Activity => Only the text of the records belongs in the answer; the pictures must be dropped.

◇ ◇ ◇ ◇ ◇ ◇ ◇

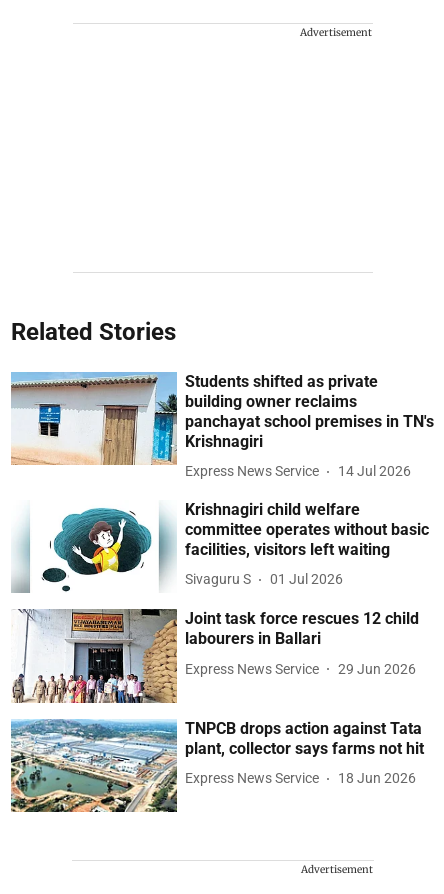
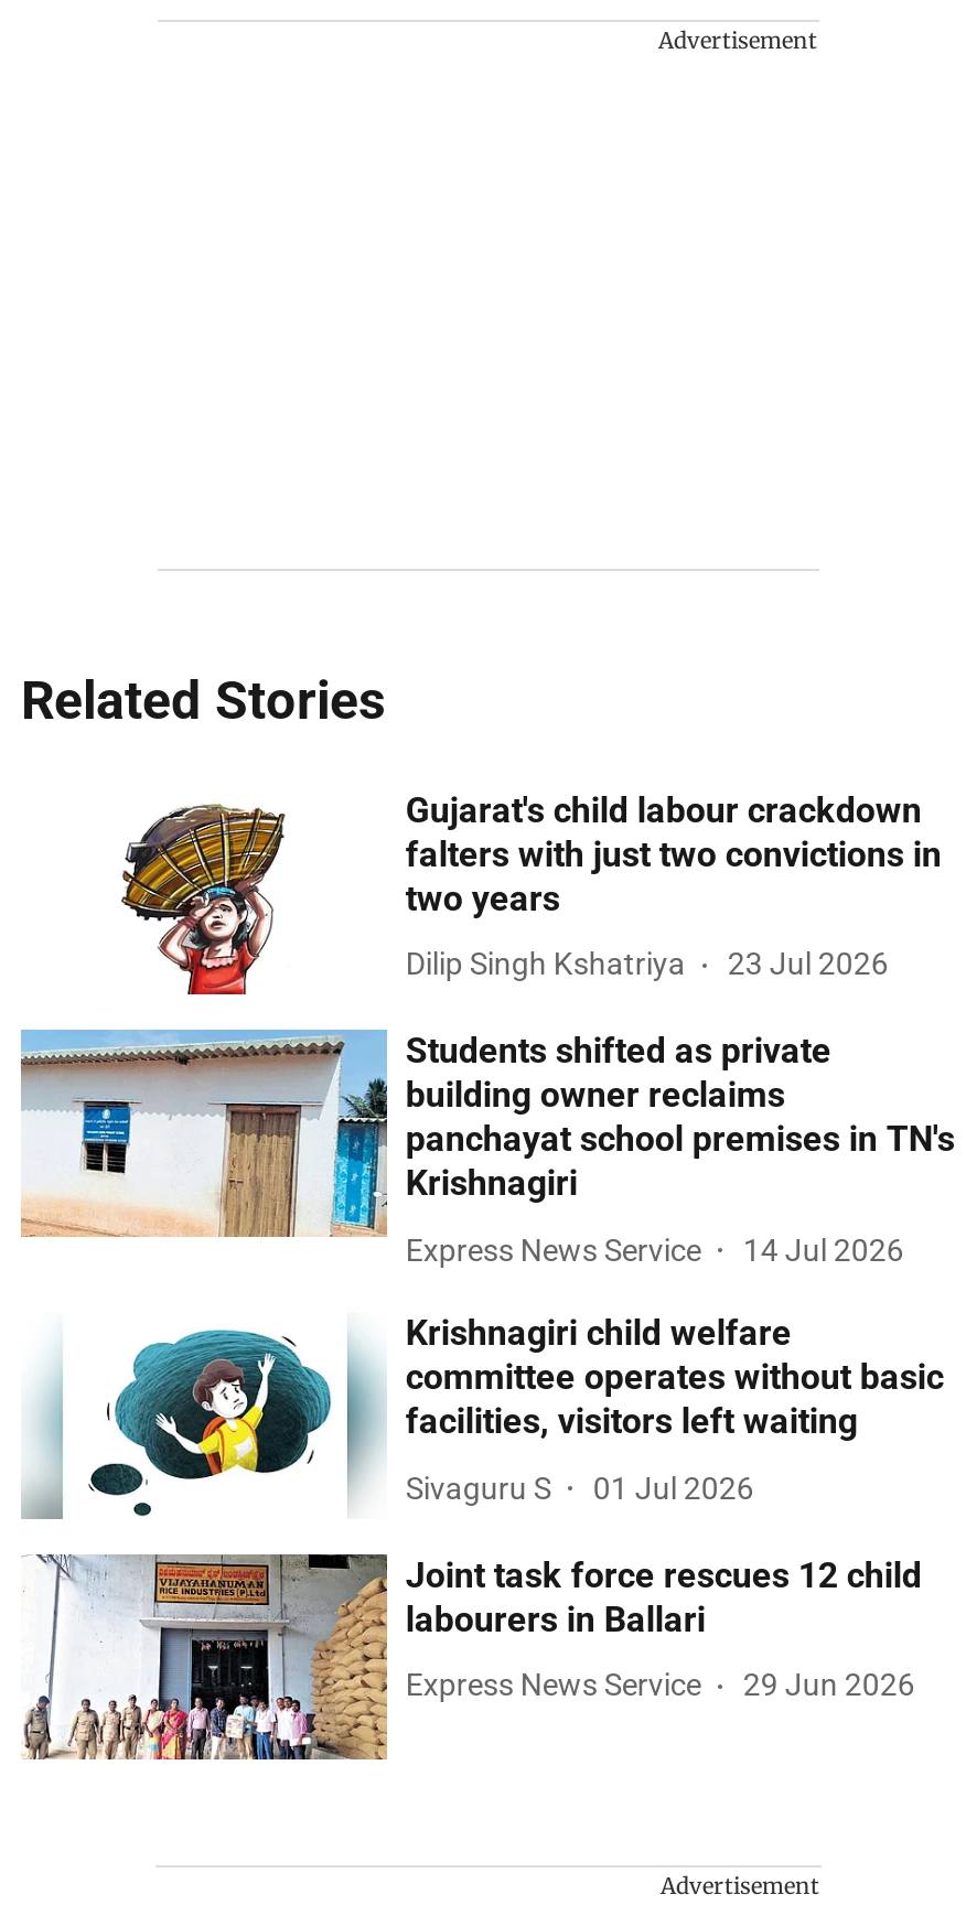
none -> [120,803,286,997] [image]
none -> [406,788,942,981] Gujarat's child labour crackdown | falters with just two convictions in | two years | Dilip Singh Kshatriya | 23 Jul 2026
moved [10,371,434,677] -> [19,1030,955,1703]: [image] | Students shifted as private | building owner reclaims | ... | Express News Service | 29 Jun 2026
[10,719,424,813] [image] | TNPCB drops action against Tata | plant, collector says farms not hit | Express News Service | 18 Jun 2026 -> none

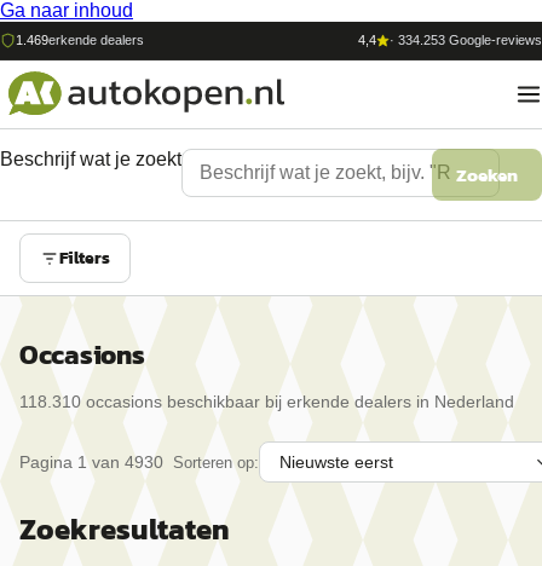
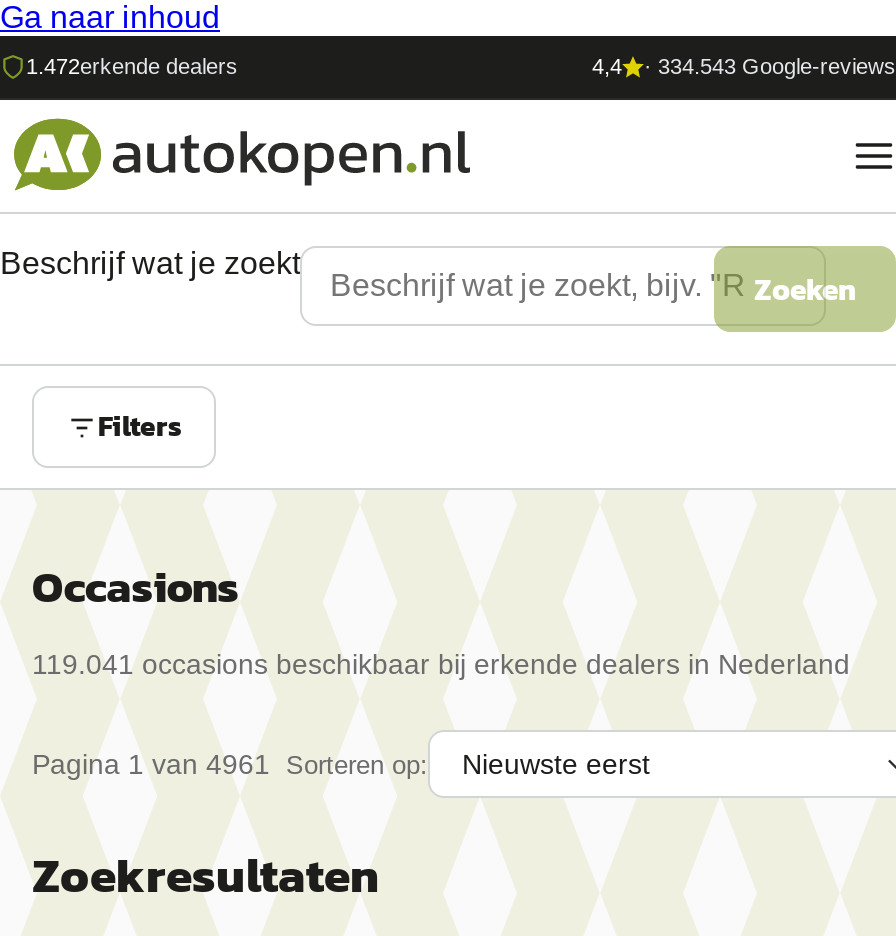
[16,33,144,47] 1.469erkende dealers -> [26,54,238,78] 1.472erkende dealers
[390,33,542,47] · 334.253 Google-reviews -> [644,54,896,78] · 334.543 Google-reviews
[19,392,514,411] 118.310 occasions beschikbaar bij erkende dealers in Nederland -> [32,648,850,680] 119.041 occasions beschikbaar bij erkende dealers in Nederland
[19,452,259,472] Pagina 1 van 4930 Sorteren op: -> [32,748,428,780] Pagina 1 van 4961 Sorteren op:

◇ ◇ ◇ ◇ ◇ ◇ ◇

Response box =>
none -> [120,803,286,997] [image]
none -> [406,788,942,981] Gujarat's child labour crackdown | falters with just two convictions in | two years | Dilip Singh Kshatriya | 23 Jul 2026
moved [10,371,434,677] -> [19,1030,955,1703]: [image] | Students shifted as private | building owner reclaims | ... | Express News Service | 29 Jun 2026
[10,719,424,813] [image] | TNPCB drops action against Tata | plant, collector says farms not hit | Express News Service | 18 Jun 2026 -> none

[16,33,144,47] 1.469erkende dealers -> [26,54,238,78] 1.472erkende dealers
[390,33,542,47] · 334.253 Google-reviews -> [644,54,896,78] · 334.543 Google-reviews
[19,392,514,411] 118.310 occasions beschikbaar bij erkende dealers in Nederland -> [32,648,850,680] 119.041 occasions beschikbaar bij erkende dealers in Nederland
[19,452,259,472] Pagina 1 van 4930 Sorteren op: -> [32,748,428,780] Pagina 1 van 4961 Sorteren op:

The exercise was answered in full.